Или вот в «Альтисте» у меня Клавдия Петровна ворует куски лавы из вулкана Шивелуч. Мне просто само слово «Шивелуч» понравилось. По роману из этой руды изумруды потом сделали. Не проходит года — мне присылают вырезку из «Камчатской правды» о том, что в вулкане Шивелуч обнаружены черные изумруды.
— На Азазелло я похож — это мне Новоженов сказал во время интервью по телевизору. Почему на Азазелло?
— Был домовой. У меня мамаша происходила из города Яхромы — была у них там деревня Починки. У них судьбы в семье были очень разные. Когда немцы там десять дней стояли, дед мой был старостой, потом — председателем сельсовета, но кончил конюхом, потому что против колхоза был. А один из сыновей стал председателем этого колхоза. А старостой этого самого деда сделали, потому что он не пил. Он еще делал детские игрушки из гагата. Так вот, и он сам, и сын его, председатель колхоза и партийный, все равно домовому ставили на ночь стакан молока. Так что это все равно как-то жило.
— А жить не на что было. Меня уговаривали много раз. Я говорил: «Нет». Научить писать никого нельзя, можно только создать условия какой-то игры, в которых может происходить саморазвитие человека как литератора и как личности, ну и чтобы нескучно было еще. Значит, меня звали — я не шел, а в 88-м опубликовали «Аптекаря»: его публиковали в трех номерах, и в этих же номерах были «Колымские рассказы» Шаламова, «Жизнь и судьба» Гроссмана, «Доктор Живаго». То есть я попал в замечательную компанию. Но только читали-то эти произведения, а мое казалось там совершенно… ну каким-то не таким. Критики все долбали меня, что, мол, надо писать на злобу дня, а я вот злобу дня игнорирую. И я глядел тогда на этих всех Собчаков — какие умные люди, мне казалось. В общем, я четыре года ничего не писал: считал, что вообще литература никому не нужна. А в 89-м пришел в институт и только с вами и начал писать «Шеврикуку», а до этого я только один рассказ написал. Это одна причина. А еще — из-за денег, разумеется. Я раньше как жил?

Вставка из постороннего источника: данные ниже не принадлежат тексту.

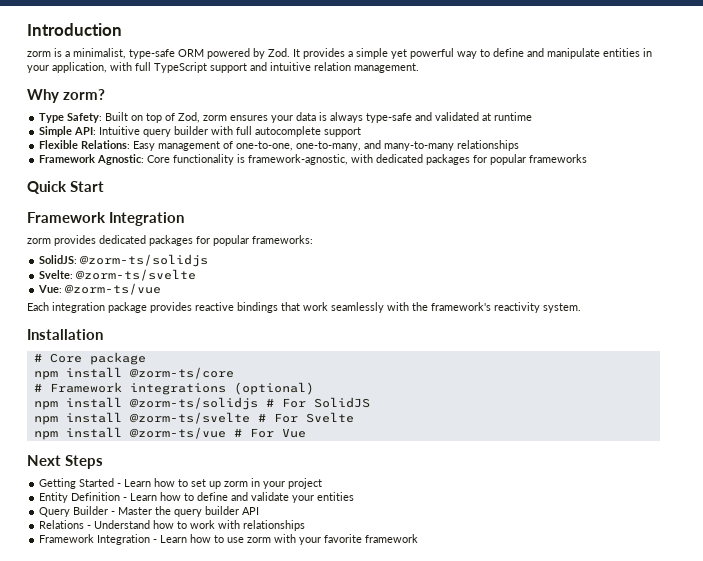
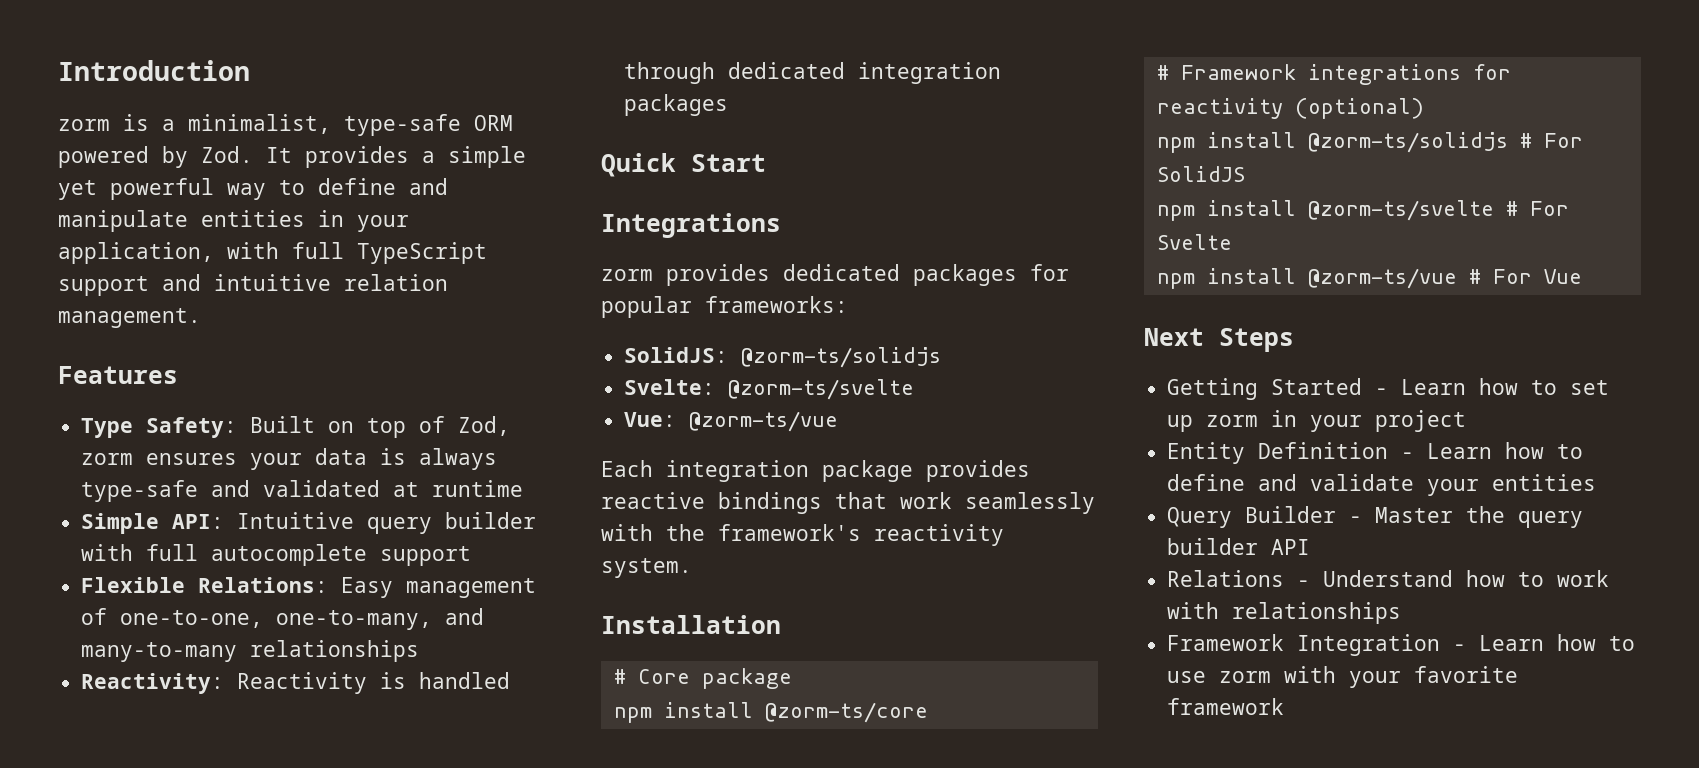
- Why zorm?
+ Features
- Framework Agnostic: Core functionality is framework-agnostic, with dedicated packages for popular frameworks
+ Reactivity: Reactivity is handled through dedicated integration packages
  Quick Start
- Framework Integration
+ Integrations
- # Framework integrations (optional)
+ # Framework integrations for reactivity (optional)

Я брал в месяц 150 рублей с книжки, с гонораров, а 150 зарабатывал литконсультантом в «Юности». А потом ликвидировали и этих литконсультантов, и деньги все отменили. Ну, тысяч 30 у меня тогда было. Я года два назад пошел проверить, а сколько же там от этих тысяч осталось. 208 рублей у меня на этой книжке. Есть не на что было. Ничего не оставалось, как пойти в Литинститут.

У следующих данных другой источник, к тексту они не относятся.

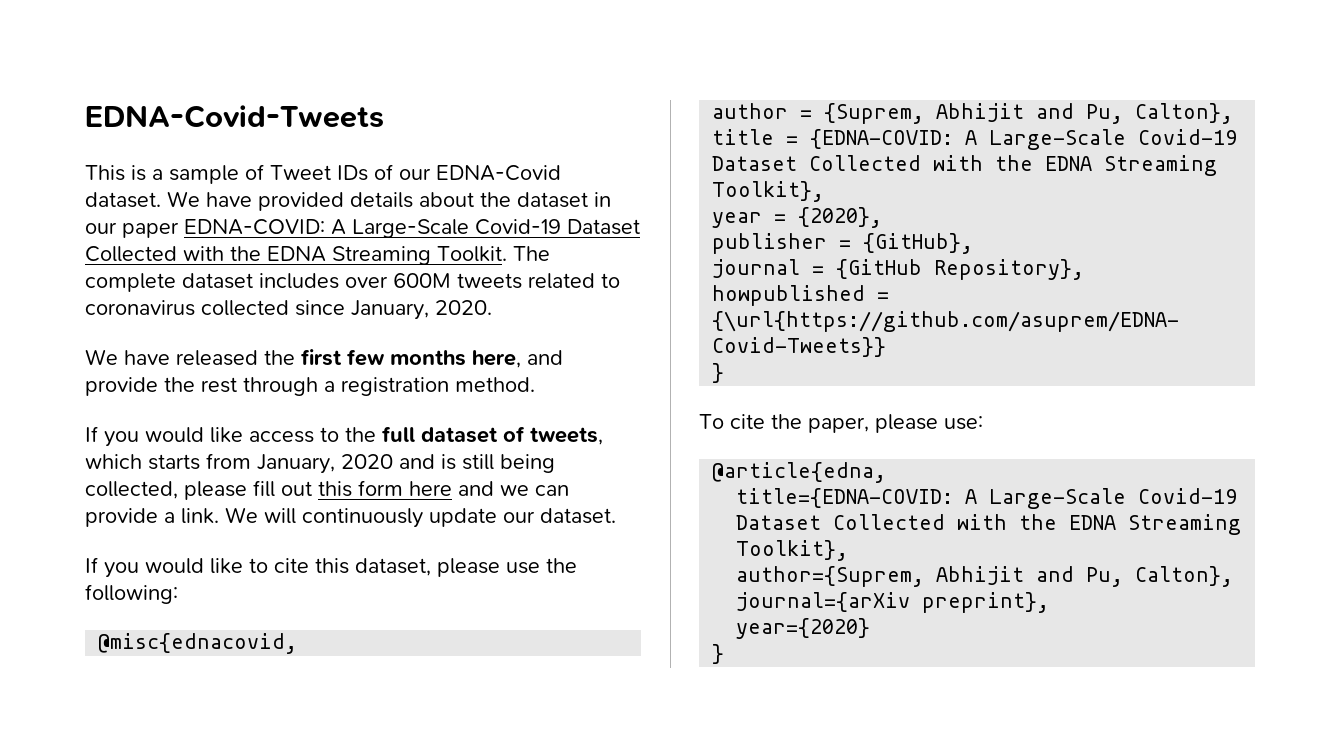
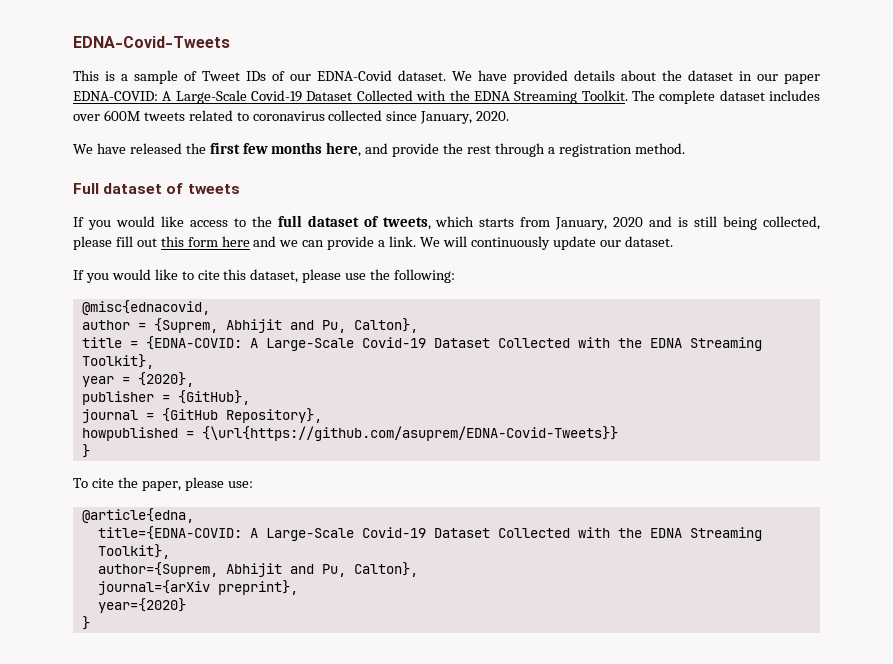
+ Full dataset of tweets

— На первые два курса люди приходили еще с тем пониманием писательского дела и значения писателя, с которым жили мы в доперестроечные времена. То есть мы еще сходились в оценке тех или иных писателей второй половины XX столетия — Трифонова, к примеру. Мы хотя и были разного возраста, но как бы из одной среды. И тогда еще можно было где-то публиковаться, в той же «Юности». Следующий курс после вас уже пришел, когда интерес к писательскому труду был потерян, то есть не к труду, а к оплате писательского труда. Но все-таки люди шли с каким-то интересом. С ними еще тоже были у нас какие-то общие знакомые в литературе, хотя они уже более циничны. Что касается вот этого, последнего, выпуска, то тут уже над нами министерство висело с новыми проектами — бакалавры там и прочее. Решили: сколько поступает, столько и брать. Двадцать четыре человека ко мне поступили. Но я сразу понял, что мы из разных веков. Я для них — все равно что какой-то Писемский или там Помяловский. Ничего они не читали, меня вообще не знают, да им и безразлично все. Большинство работают в рекламных агентствах, прилично зарабатывают, и у них такое представление было, что с дипломом Литинститута им просто будет легче карьеру делать. Один пришел с большим количеством книг под Лукьяненко. Я сказал: ежели вы будете учиться, то вам надо забыть и про свои книги, и про Лукьяненко, а писать совершенно не так, как эта вся халтура, — он быстро отпал. В общем, из двадцати четырех осталось сейчас двенадцать. Так вот, они никого не знали — ни Казакова, ни Трифонова. Литература 20 — 30-х годов — они вообще не слыхали, что это такое. Одна только девица оказалась нормальная. Но она на год пропала, а потом прислала мне «Исповедь наркоманки» — она, видимо, сильно в это дело влезла. И жуткая скука на занятиях. Вот у вас все время споры были. А эти сидят, готовятся к экзамену, чего-то читают.